Set the data down once more, exactly as it is written.
*** Source data Section Begins ***
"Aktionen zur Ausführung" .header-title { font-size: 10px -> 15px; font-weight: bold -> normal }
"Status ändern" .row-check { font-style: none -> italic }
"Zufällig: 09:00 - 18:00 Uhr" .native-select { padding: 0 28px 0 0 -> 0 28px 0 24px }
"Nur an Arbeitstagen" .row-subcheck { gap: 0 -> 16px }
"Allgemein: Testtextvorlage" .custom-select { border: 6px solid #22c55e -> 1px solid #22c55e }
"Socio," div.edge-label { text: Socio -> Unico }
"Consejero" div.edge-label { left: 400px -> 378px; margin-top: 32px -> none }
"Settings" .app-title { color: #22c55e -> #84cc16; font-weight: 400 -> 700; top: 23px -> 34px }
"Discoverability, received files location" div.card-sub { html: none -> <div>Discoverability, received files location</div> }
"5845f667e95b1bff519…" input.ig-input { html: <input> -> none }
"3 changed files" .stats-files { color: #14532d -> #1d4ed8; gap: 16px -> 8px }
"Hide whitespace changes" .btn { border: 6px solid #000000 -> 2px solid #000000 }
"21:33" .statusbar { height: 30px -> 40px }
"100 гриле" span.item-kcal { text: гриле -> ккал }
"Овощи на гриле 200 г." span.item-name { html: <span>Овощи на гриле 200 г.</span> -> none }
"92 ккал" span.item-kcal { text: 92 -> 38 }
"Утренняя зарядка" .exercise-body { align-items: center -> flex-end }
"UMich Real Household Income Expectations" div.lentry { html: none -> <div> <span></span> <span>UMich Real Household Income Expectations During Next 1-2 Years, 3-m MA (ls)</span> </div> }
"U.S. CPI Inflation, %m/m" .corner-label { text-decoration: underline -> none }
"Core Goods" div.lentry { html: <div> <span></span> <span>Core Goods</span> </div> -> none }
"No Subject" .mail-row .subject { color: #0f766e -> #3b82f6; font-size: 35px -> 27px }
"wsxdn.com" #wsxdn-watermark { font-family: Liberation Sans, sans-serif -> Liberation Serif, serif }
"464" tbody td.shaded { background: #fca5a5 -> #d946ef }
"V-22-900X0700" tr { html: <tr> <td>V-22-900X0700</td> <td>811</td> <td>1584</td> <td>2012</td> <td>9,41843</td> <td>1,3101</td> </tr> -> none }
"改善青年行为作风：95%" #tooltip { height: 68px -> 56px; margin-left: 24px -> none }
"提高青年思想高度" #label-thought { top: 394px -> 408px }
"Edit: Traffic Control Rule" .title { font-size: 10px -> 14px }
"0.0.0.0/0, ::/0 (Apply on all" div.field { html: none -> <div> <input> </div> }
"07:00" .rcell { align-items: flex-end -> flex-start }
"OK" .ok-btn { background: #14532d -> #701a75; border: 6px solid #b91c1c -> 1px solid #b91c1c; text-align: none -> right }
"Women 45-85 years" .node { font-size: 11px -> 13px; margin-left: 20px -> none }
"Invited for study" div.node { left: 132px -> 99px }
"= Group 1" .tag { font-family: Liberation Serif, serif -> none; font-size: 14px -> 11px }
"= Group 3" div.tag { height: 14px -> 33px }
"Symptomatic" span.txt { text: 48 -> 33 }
*** Source data Section Ends ***
• [Exercise solution]
"Aktionen zur Ausführung" .header-title { font-size: 10px -> 15px; font-weight: bold -> normal }
"Status ändern" .row-check { font-style: none -> italic }
"Zufällig: 09:00 - 18:00 Uhr" .native-select { padding: 0 28px 0 0 -> 0 28px 0 24px }
"Nur an Arbeitstagen" .row-subcheck { gap: 0 -> 16px }
"Allgemein: Testtextvorlage" .custom-select { border: 6px solid #22c55e -> 1px solid #22c55e }
"Socio," div.edge-label { text: Socio -> Unico }
"Consejero" div.edge-label { left: 400px -> 378px; margin-top: 32px -> none }
"Settings" .app-title { color: #22c55e -> #84cc16; font-weight: 400 -> 700; top: 23px -> 34px }
"Discoverability, received files location" div.card-sub { html: none -> <div>Discoverability, received files location</div> }
"5845f667e95b1bff519…" input.ig-input { html: <input> -> none }
"3 changed files" .stats-files { color: #14532d -> #1d4ed8; gap: 16px -> 8px }
"Hide whitespace changes" .btn { border: 6px solid #000000 -> 2px solid #000000 }
"21:33" .statusbar { height: 30px -> 40px }
"100 гриле" span.item-kcal { text: гриле -> ккал }
"Овощи на гриле 200 г." span.item-name { html: <span>Овощи на гриле 200 г.</span> -> none }
"92 ккал" span.item-kcal { text: 92 -> 38 }
"Утренняя зарядка" .exercise-body { align-items: center -> flex-end }
"UMich Real Household Income Expectations" div.lentry { html: none -> <div> <span></span> <span>UMich Real Household Income Expectations During Next 1-2 Years, 3-m MA (ls)</span> </div> }
"U.S. CPI Inflation, %m/m" .corner-label { text-decoration: underline -> none }
"Core Goods" div.lentry { html: <div> <span></span> <span>Core Goods</span> </div> -> none }
"No Subject" .mail-row .subject { color: #0f766e -> #3b82f6; font-size: 35px -> 27px }
"wsxdn.com" #wsxdn-watermark { font-family: Liberation Sans, sans-serif -> Liberation Serif, serif }
"464" tbody td.shaded { background: #fca5a5 -> #d946ef }
"V-22-900X0700" tr { html: <tr> <td>V-22-900X0700</td> <td>811</td> <td>1584</td> <td>2012</td> <td>9,41843</td> <td>1,3101</td> </tr> -> none }
"改善青年行为作风：95%" #tooltip { height: 68px -> 56px; margin-left: 24px -> none }
"提高青年思想高度" #label-thought { top: 394px -> 408px }
"Edit: Traffic Control Rule" .title { font-size: 10px -> 14px }
"0.0.0.0/0, ::/0 (Apply on all" div.field { html: none -> <div> <input> </div> }
"07:00" .rcell { align-items: flex-end -> flex-start }
"OK" .ok-btn { background: #14532d -> #701a75; border: 6px solid #b91c1c -> 1px solid #b91c1c; text-align: none -> right }
"Women 45-85 years" .node { font-size: 11px -> 13px; margin-left: 20px -> none }
"Invited for study" div.node { left: 132px -> 99px }
"= Group 1" .tag { font-family: Liberation Serif, serif -> none; font-size: 14px -> 11px }
"= Group 3" div.tag { height: 14px -> 33px }
"Symptomatic" span.txt { text: 48 -> 33 }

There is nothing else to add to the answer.